Agreeing a fair share; Shareholders’ Agreements
Author: by Catriona Wheeler, partner, Andrew & Co LLP, Lincs
Last Updated: 11/10/2011 12:23:45 PM
Summary
How many people own shares in your company? If it’s more than one, have you thought about what happens if one of you wants to leave, or dies, or if you don’t agree on the direction your business should take? All too often it is only when these issues come up that owner-managers realise that it would have been useful to think of them earlier and cover them in a shareholders’ agreement.
Article
Shareholders' agreements are useful arrangements that can be
tailored to suit the needs of each individual company.
Many do not realise that simply because they own more shares
than the other shareholders this does not give them the right to
out vote the others at board meetings. An agreement could say that
there are certain decisions which may only be taken with the
agreement of a particular shareholder. Or it could say that there
are decisions which can only be taken with the agreement of them
all, instead of the majority of the directors. These could be
whatever is identified as being important to the shareholders when
the agreement is drafted and could include matters such as large
capital outlays, hiring senior staff or disposing of the
business.
In a company in which no one person has a majority of the shares
there is still always a risk that two or more shareholders might
act together to form a majority which could appoint or remove
directors. It is usually advisable that each shareholder has a
right to appoint themselves as a director. This right can be given
in the articles of association or in an agreement.

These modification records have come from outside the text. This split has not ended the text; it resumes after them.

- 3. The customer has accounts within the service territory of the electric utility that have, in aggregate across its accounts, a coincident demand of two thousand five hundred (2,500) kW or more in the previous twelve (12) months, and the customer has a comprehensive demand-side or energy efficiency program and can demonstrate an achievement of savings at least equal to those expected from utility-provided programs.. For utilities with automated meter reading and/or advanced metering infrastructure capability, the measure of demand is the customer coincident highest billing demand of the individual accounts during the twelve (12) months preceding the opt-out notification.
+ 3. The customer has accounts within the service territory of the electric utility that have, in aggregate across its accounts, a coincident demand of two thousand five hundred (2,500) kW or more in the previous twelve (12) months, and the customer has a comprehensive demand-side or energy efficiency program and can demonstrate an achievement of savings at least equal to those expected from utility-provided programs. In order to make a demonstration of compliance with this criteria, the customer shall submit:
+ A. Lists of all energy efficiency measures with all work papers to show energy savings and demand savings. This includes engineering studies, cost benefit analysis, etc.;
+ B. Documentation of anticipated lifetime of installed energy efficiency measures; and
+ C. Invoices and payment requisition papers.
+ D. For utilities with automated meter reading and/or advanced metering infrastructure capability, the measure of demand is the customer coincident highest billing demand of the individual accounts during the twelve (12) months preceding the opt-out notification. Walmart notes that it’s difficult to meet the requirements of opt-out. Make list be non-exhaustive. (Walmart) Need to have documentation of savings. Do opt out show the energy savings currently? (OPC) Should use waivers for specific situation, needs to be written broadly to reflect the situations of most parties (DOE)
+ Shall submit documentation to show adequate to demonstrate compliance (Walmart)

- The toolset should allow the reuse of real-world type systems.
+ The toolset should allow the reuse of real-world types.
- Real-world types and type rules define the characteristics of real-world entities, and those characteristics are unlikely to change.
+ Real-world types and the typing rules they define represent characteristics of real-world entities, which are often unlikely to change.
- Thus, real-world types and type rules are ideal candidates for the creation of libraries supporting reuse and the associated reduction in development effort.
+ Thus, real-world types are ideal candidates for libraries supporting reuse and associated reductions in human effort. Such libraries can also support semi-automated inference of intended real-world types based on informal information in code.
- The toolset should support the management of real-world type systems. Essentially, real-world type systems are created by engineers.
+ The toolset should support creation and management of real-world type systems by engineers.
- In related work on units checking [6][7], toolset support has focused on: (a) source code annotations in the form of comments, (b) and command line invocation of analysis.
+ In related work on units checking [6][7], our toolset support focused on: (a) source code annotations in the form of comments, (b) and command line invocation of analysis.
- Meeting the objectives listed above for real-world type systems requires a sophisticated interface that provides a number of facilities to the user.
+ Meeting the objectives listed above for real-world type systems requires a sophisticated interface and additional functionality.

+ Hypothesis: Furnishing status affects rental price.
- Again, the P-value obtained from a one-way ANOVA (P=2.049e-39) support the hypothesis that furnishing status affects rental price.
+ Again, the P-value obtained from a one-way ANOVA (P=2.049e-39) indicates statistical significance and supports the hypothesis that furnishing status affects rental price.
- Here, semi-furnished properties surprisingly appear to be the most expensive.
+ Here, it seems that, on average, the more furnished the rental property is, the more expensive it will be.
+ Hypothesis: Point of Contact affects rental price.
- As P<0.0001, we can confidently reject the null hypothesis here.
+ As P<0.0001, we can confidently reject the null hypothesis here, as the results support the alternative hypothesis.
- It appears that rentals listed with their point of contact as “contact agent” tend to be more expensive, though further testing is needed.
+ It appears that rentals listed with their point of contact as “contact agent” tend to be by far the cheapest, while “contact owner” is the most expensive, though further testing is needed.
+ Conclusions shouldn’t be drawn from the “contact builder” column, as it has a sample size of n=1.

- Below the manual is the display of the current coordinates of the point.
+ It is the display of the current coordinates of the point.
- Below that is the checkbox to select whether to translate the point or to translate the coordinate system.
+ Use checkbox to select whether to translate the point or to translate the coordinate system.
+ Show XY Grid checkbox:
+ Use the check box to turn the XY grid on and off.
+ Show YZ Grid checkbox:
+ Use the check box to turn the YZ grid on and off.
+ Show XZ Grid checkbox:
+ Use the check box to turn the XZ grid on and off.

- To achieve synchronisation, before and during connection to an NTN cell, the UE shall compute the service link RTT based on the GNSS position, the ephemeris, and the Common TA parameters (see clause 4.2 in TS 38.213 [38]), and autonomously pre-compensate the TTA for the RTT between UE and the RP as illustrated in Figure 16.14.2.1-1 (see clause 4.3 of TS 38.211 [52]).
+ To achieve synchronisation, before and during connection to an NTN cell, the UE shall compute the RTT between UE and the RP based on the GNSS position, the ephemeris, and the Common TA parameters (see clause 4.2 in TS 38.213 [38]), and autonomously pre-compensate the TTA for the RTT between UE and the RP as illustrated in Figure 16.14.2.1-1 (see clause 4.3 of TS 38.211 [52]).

Some companies have a straightforward 50/50 split so that the
two shareholders are the only directors. If those two have a
disagreement as to how the company's future is best served they
might end in deadlock with the board unable to proceed to decisions
either way. In that case a shareholders' agreement can assist,
often by providing a procedure to allow for discussion and
resolution, but if that is unsuccessful it can allow an exit
strategy. These exit strategies can have dramatic names such as
Russian Roulette and Mexican standoff, but their purpose is
ultimately to allow the company to survive with one shareholder
taking it forward and the other receiving a fair value for his
share of the business.
Shareholders do not always wish to continue in business together
indefinitely. Most standard articles of association do not allow
for exit strategies with the result that a shareholder can be
trapped in the company with no way of realising his investment. An
agreement can allow for a system of a fair value being set for the
shares and a procedure for payments which is affordable to all
parties. It would also provide for protection of the company from
that shareholder setting up in completion by putting into place
agreed restrictions on shareholders who leave.
Any company wishing to discuss shareholders' agreements can
contact Andrew & Co LLP on either 01636 673743 or 01522
512123.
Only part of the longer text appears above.